* Task *
Lift out all lines below that contain "absolute".

* Material shown *
*** Begin section ***
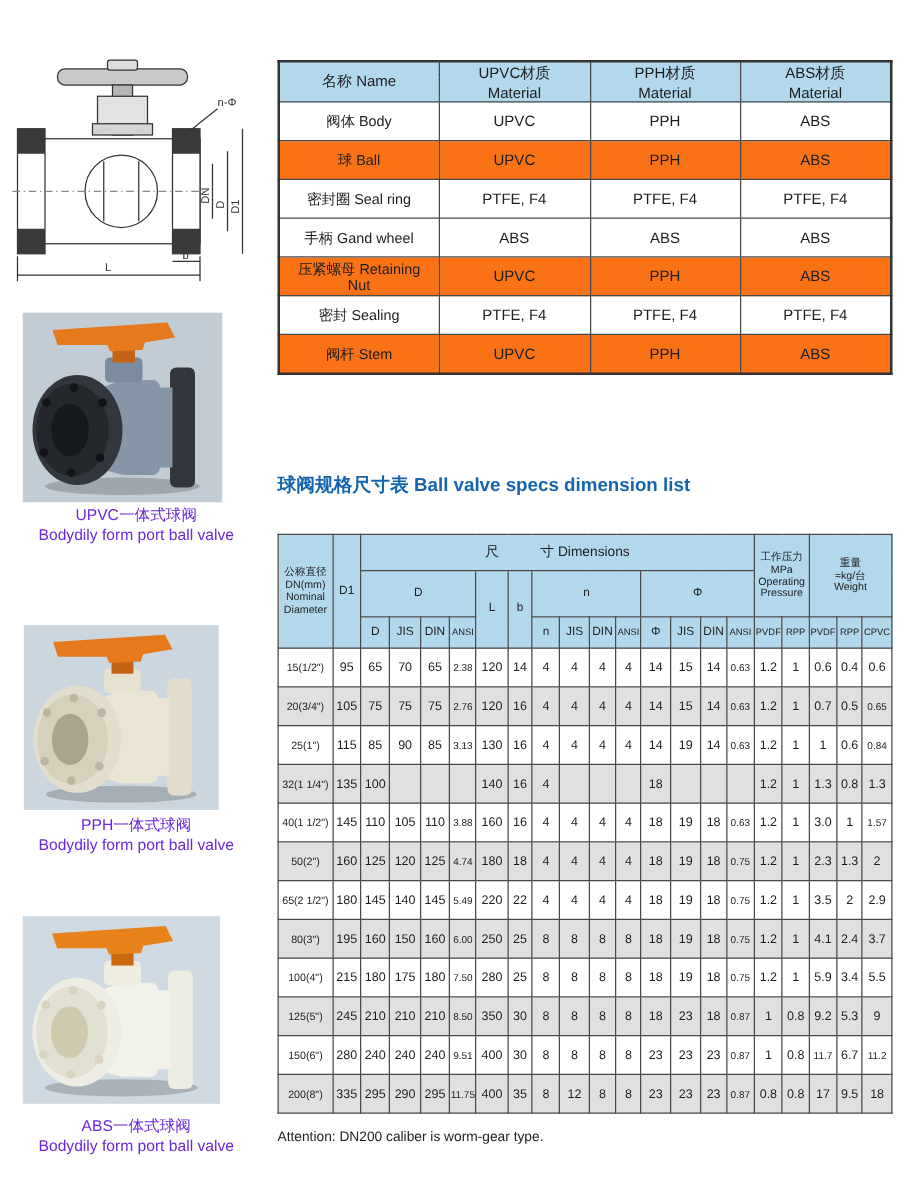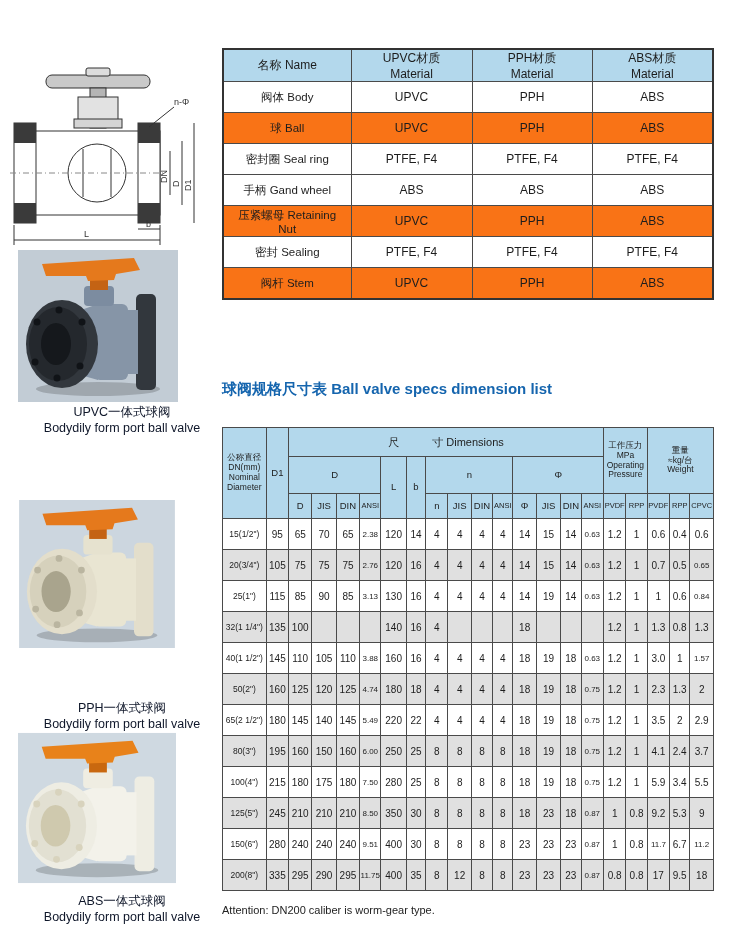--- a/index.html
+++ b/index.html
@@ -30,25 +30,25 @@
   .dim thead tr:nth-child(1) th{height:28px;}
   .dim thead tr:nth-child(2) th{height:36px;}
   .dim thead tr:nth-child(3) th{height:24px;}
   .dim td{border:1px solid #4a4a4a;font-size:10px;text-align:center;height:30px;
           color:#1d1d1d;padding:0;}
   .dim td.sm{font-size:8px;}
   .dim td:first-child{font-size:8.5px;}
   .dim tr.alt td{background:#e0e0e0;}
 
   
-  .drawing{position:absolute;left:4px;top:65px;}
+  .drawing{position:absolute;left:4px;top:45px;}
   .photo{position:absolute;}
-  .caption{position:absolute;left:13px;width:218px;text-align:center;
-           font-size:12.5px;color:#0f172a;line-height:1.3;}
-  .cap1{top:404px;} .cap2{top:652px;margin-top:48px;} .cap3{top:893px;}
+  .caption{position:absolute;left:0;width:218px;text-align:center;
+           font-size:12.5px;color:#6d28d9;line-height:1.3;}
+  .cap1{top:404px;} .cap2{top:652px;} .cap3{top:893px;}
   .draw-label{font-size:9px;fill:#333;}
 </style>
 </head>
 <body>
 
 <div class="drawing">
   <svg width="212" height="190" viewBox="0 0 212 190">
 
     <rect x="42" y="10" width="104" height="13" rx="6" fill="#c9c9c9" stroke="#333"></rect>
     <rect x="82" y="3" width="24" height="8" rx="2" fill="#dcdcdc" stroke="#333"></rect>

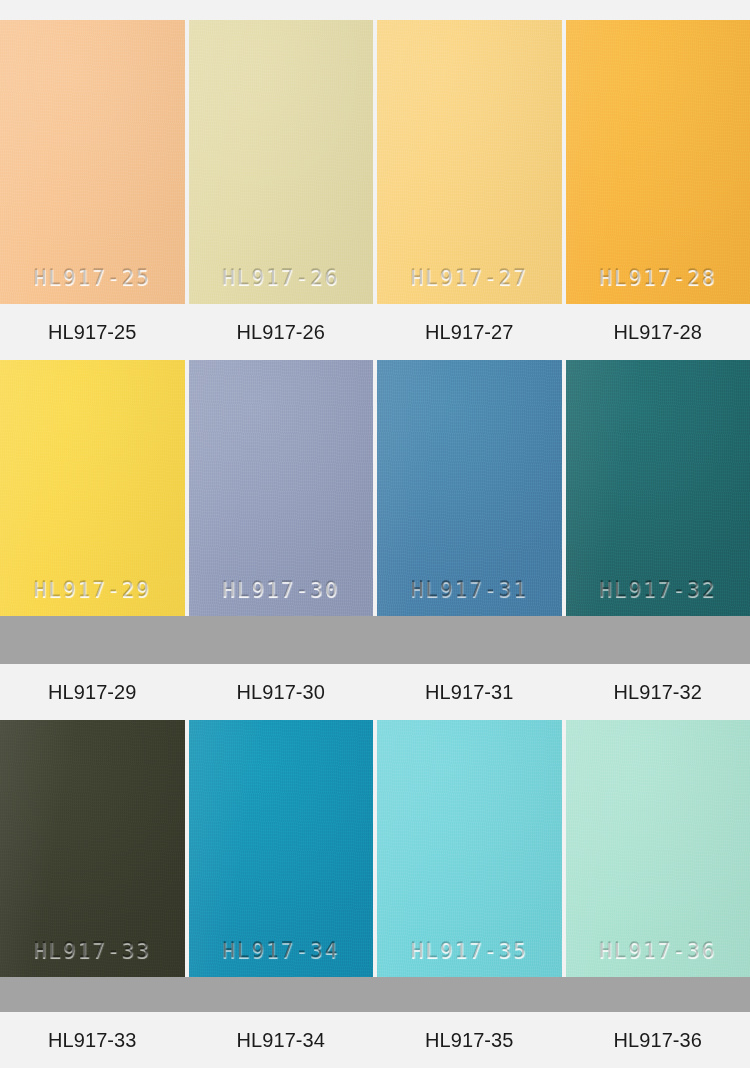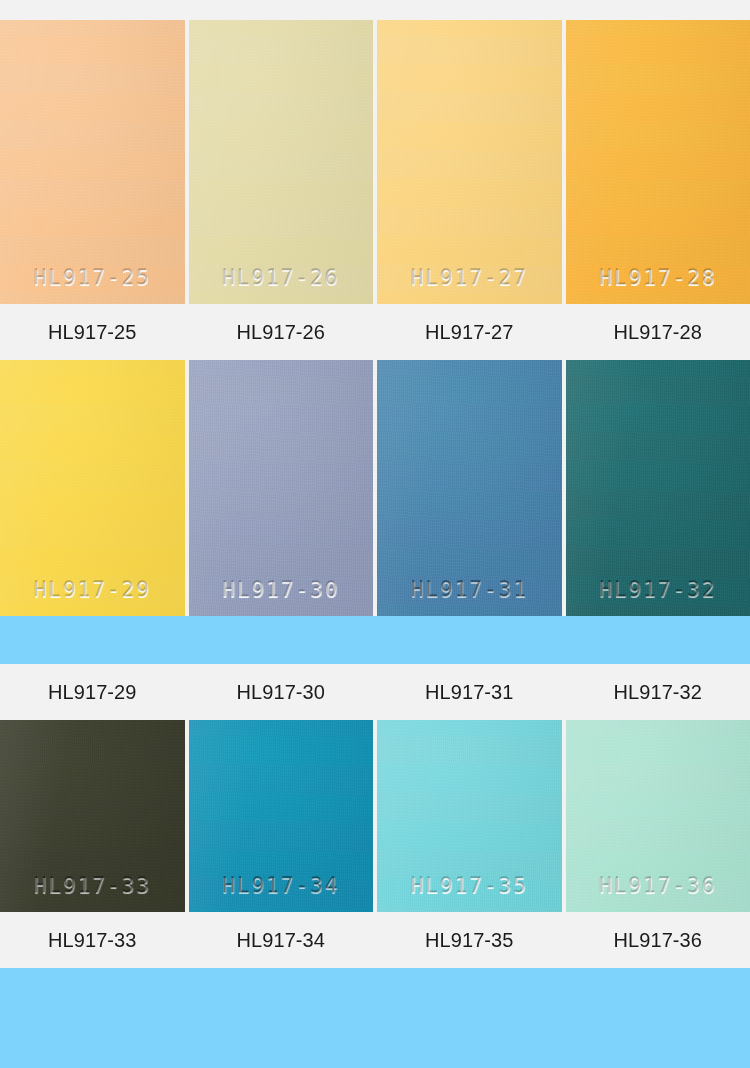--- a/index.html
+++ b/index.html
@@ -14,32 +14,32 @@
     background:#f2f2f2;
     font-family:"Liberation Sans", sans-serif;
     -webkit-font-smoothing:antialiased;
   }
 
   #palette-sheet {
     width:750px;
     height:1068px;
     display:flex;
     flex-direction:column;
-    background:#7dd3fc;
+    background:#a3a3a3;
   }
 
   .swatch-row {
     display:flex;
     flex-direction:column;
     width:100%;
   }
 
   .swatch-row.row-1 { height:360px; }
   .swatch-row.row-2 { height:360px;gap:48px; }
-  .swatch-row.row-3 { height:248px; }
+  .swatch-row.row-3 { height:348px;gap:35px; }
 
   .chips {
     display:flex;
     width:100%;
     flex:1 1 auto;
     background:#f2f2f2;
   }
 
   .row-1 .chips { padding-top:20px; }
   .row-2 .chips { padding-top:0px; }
*** End section ***
*** Begin section ***
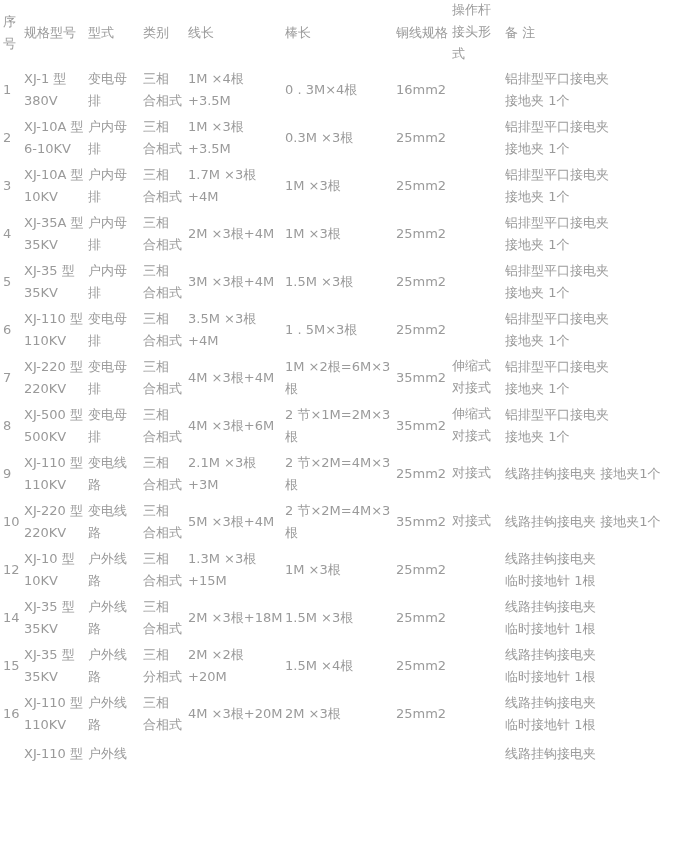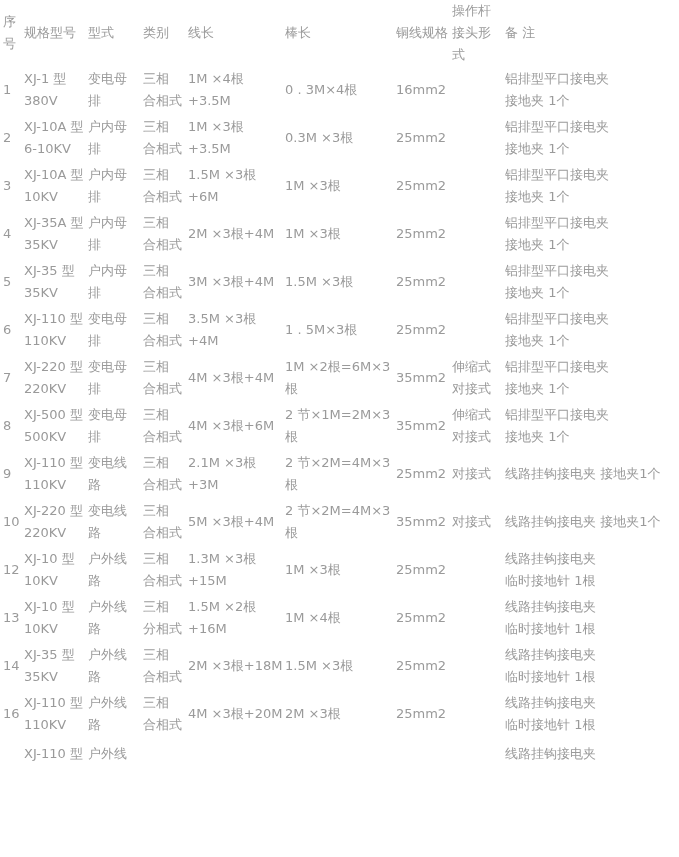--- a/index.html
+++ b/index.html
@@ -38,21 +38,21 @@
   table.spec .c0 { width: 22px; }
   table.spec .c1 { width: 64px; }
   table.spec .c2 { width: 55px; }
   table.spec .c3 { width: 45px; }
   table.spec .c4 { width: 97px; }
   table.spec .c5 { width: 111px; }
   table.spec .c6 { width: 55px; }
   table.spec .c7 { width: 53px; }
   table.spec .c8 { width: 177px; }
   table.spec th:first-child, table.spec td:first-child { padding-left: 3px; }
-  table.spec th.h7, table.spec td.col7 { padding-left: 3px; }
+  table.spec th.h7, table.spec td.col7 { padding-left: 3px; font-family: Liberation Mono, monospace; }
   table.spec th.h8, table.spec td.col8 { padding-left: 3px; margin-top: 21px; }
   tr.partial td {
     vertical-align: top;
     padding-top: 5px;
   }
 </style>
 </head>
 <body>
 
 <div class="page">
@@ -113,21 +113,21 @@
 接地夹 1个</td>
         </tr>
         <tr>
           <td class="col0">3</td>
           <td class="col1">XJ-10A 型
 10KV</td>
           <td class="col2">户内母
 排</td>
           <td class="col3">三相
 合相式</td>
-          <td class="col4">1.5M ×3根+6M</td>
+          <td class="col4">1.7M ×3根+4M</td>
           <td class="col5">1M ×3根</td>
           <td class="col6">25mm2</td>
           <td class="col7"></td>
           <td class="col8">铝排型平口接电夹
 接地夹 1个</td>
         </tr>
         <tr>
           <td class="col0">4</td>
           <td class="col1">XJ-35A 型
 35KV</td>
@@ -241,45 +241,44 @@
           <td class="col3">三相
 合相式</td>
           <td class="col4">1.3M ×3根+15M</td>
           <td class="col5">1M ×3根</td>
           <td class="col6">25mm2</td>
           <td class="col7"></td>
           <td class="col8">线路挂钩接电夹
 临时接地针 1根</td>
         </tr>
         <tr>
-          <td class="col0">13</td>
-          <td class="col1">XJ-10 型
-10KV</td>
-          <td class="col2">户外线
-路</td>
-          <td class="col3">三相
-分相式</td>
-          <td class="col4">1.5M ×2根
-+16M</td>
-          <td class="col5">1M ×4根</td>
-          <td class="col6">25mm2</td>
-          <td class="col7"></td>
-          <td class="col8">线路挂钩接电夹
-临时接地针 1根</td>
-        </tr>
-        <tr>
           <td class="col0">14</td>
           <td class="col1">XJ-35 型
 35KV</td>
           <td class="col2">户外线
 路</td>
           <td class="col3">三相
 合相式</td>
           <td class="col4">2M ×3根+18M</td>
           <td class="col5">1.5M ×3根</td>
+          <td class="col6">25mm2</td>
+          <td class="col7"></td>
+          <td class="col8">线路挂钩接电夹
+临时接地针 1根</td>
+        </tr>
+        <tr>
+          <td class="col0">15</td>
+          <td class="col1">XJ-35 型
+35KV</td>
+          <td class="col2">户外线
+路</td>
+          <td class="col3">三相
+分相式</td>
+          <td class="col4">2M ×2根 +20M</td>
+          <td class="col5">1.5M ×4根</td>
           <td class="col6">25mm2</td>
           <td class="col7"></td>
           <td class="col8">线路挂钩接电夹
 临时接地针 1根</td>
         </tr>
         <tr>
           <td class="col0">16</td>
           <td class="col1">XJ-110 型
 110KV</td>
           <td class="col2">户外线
*** End section ***
*** Begin section ***
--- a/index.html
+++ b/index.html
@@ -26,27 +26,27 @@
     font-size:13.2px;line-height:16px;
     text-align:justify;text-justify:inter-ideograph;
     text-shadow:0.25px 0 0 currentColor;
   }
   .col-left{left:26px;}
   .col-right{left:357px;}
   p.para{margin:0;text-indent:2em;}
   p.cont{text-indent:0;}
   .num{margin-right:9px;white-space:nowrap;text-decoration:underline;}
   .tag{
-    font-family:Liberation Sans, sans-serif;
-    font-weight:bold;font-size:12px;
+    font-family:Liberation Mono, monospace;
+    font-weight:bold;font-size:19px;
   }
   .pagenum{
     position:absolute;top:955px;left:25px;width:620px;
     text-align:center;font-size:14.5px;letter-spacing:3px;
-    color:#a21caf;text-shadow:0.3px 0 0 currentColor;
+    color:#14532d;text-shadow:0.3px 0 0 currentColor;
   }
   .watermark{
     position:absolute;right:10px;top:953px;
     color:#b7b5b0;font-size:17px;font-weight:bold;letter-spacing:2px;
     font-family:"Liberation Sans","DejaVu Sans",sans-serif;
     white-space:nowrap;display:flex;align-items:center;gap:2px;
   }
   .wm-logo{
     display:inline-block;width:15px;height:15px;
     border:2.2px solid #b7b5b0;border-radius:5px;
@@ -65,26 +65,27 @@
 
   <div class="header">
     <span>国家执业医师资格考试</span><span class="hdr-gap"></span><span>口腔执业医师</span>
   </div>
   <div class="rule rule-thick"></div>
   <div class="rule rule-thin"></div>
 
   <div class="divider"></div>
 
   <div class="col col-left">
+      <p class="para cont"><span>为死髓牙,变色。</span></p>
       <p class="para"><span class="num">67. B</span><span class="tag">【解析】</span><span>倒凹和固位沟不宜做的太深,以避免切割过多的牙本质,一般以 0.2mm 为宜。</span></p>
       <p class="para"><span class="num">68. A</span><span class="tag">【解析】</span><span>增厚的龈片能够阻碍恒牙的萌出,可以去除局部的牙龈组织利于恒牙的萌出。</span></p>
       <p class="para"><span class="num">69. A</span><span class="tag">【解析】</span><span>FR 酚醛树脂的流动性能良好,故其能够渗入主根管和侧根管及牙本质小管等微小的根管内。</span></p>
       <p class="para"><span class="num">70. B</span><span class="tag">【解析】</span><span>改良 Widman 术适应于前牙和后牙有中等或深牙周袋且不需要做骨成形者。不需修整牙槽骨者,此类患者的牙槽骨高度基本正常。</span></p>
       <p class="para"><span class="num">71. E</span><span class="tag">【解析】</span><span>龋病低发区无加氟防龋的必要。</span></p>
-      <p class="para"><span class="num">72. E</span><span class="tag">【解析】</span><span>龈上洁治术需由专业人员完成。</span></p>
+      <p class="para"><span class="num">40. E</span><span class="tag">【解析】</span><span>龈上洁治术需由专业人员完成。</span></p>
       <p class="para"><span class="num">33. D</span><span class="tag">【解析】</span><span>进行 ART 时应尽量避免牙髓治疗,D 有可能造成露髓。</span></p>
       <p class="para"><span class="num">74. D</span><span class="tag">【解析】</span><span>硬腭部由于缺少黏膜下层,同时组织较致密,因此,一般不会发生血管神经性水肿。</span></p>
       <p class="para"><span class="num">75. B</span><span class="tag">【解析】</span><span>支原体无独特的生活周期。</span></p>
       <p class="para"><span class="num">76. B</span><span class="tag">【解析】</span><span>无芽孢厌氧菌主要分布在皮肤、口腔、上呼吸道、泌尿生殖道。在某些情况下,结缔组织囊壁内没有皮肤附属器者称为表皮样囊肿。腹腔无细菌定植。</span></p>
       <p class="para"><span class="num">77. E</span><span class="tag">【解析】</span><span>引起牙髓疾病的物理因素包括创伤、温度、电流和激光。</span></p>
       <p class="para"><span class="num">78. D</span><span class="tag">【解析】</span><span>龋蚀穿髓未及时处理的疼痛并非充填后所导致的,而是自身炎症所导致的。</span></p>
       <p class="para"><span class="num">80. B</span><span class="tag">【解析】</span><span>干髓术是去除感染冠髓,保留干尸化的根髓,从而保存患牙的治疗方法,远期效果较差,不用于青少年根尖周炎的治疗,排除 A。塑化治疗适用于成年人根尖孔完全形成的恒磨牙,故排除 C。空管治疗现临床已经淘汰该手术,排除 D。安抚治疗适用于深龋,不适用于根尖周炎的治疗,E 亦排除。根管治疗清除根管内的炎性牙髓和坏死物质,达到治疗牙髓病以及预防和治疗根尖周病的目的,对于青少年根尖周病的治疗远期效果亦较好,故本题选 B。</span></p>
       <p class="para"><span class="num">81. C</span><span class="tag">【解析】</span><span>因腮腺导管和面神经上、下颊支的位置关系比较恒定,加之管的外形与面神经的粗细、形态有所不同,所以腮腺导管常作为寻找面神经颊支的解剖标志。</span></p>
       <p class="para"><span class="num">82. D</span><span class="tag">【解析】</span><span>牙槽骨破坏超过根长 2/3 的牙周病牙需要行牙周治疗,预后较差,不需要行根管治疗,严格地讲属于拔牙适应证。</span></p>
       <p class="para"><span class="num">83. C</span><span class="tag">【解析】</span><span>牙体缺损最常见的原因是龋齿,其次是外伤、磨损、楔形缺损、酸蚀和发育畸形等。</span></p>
*** End section ***
* Solution *
-  .drawing{position:absolute;left:4px;top:65px;}
+  .drawing{position:absolute;left:4px;top:45px;}
   .photo{position:absolute;}
-  .caption{position:absolute;left:13px;width:218px;text-align:center;
+  .caption{position:absolute;left:0;width:218px;text-align:center;
     position:absolute;top:955px;left:25px;width:620px;
     position:absolute;right:10px;top:953px;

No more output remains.